=== Exercise details ===
If a line holds an image, leave the image out; write out everything else in the records exactly.

=== Input data ===

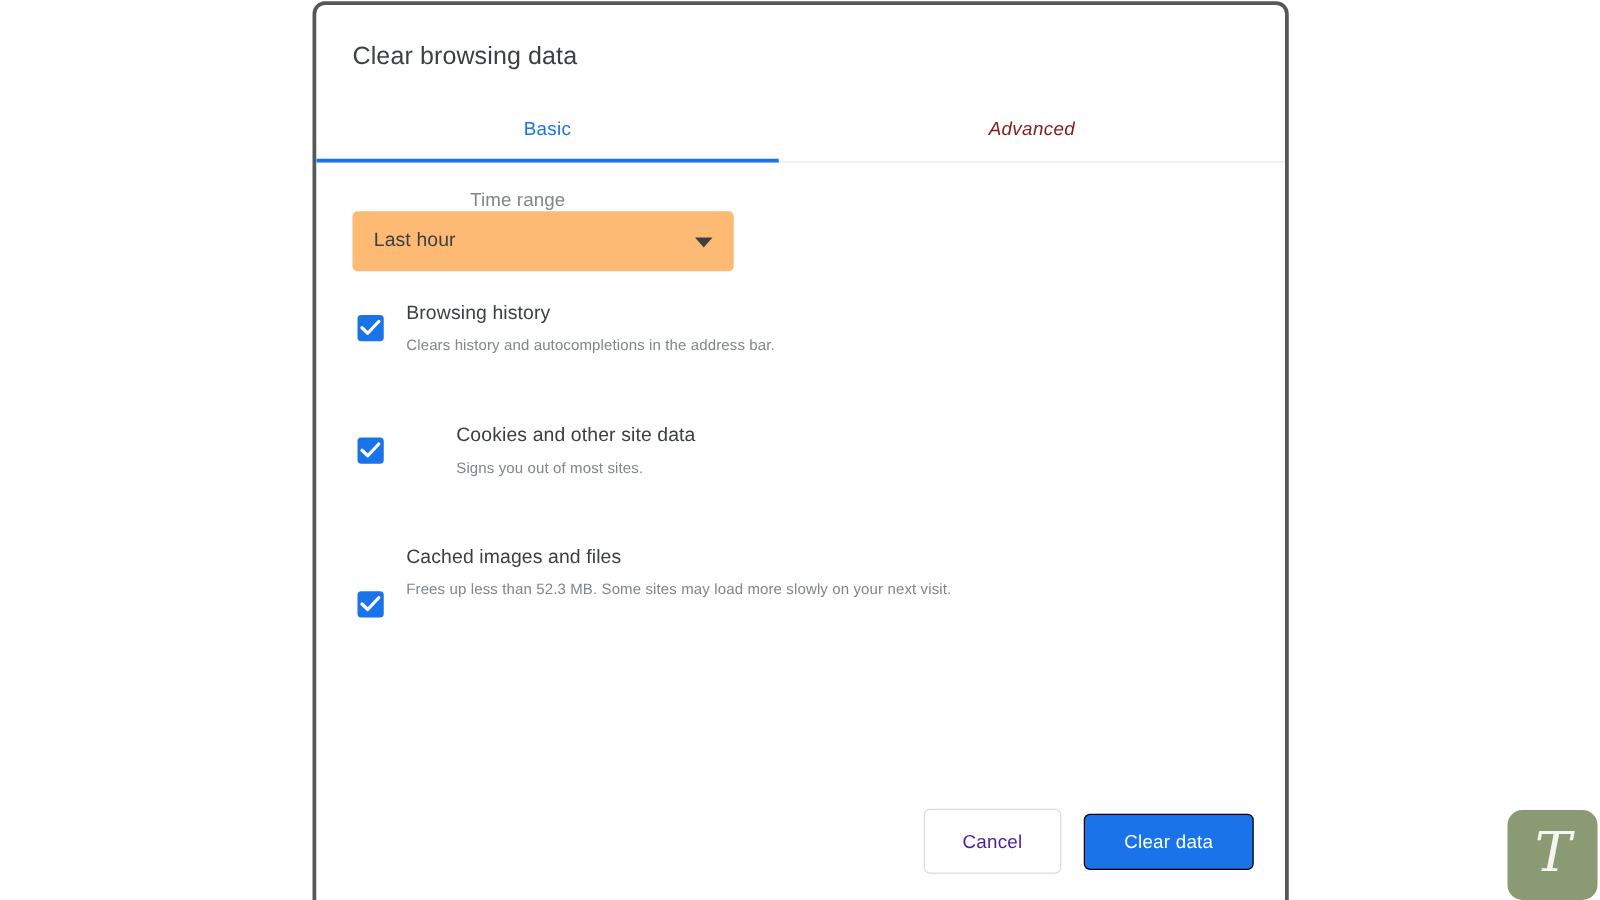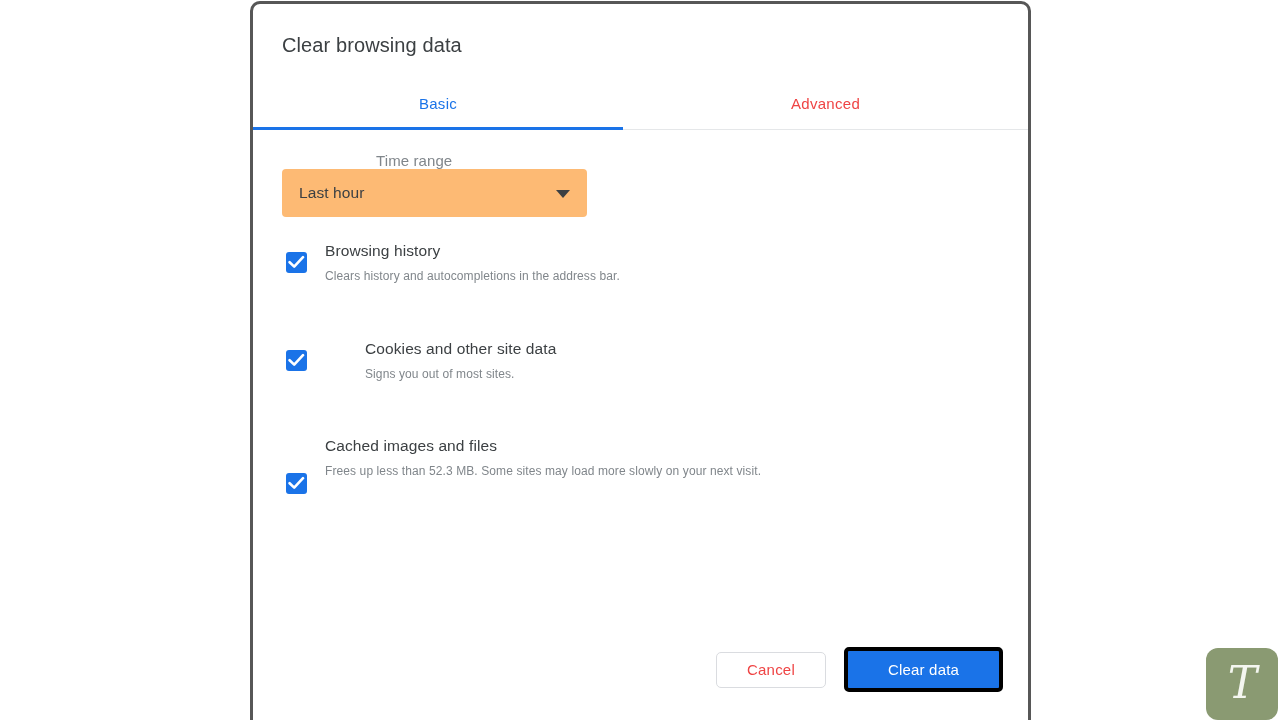--- a/index.html
+++ b/index.html
@@ -74,7 +74,8 @@
   .tab.advanced {
     left: 370px;
     width: 405px;
-    color: #ef4444;
+    color: #7f1d1d;
+    font-style: italic;
   }
   .tab-divider {
     position: absolute;

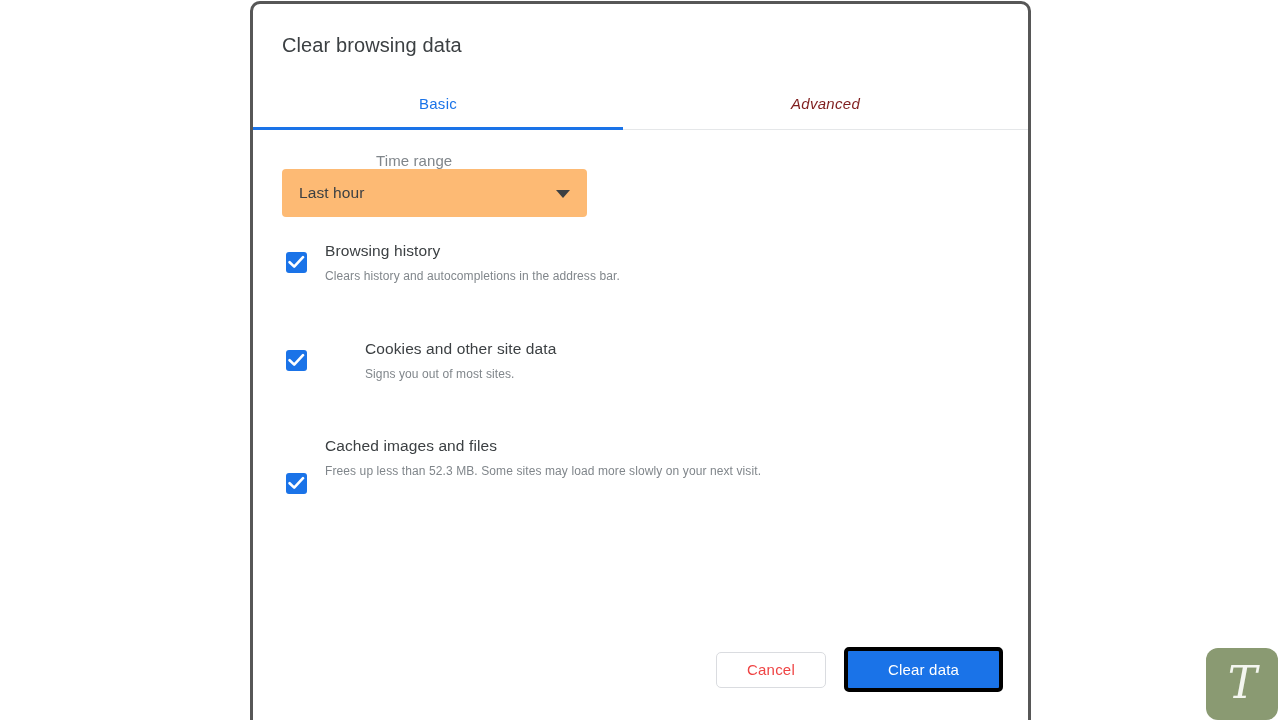--- a/index.html
+++ b/index.html
@@ -210,9 +210,9 @@
   }
   .btn-cancel {
     width: 110px;
-    height: 36px;
+    height: 52px;
     background: #ffffff;
-    color: #ef4444;
+    color: #4c1d95;
     border: 1px solid #dadce0;
   }
   .btn-primary {

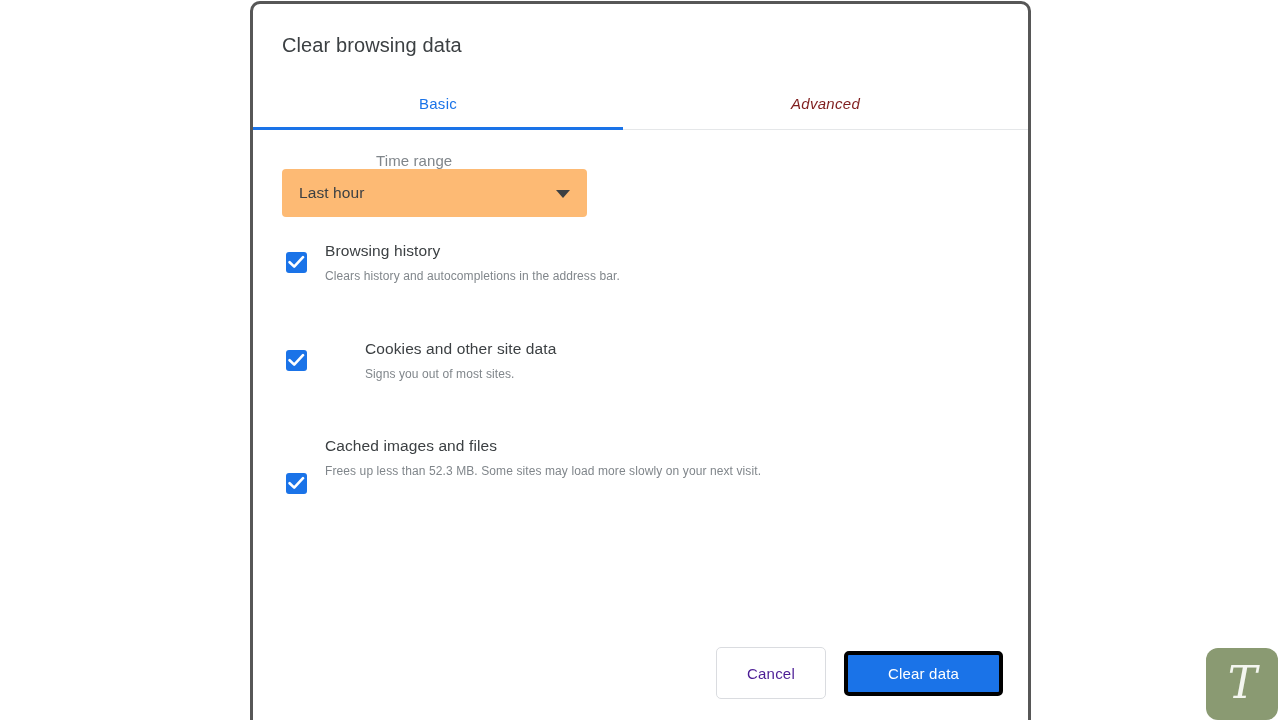--- a/index.html
+++ b/index.html
@@ -216,11 +216,11 @@
     border: 1px solid #dadce0;
   }
   .btn-primary {
-    width: 159px;
+    width: 136px;
     height: 45px;
     background: #1a73e8;
     color: #ffffff;
-    border: 4px solid #000000;
+    border: 1px solid #000000;
   }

=== Written answer ===
--- a/index.html
+++ b/index.html
@@ -74,7 +74,8 @@
   .tab.advanced {
     left: 370px;
     width: 405px;
-    color: #ef4444;
+    color: #7f1d1d;
+    font-style: italic;
   }
   .tab-divider {
     position: absolute;

--- a/index.html
+++ b/index.html
@@ -210,9 +210,9 @@
   }
   .btn-cancel {
     width: 110px;
-    height: 36px;
+    height: 52px;
     background: #ffffff;
-    color: #ef4444;
+    color: #4c1d95;
     border: 1px solid #dadce0;
   }
   .btn-primary {

--- a/index.html
+++ b/index.html
@@ -216,11 +216,11 @@
     border: 1px solid #dadce0;
   }
   .btn-primary {
-    width: 159px;
+    width: 136px;
     height: 45px;
     background: #1a73e8;
     color: #ffffff;
-    border: 4px solid #000000;
+    border: 1px solid #000000;
   }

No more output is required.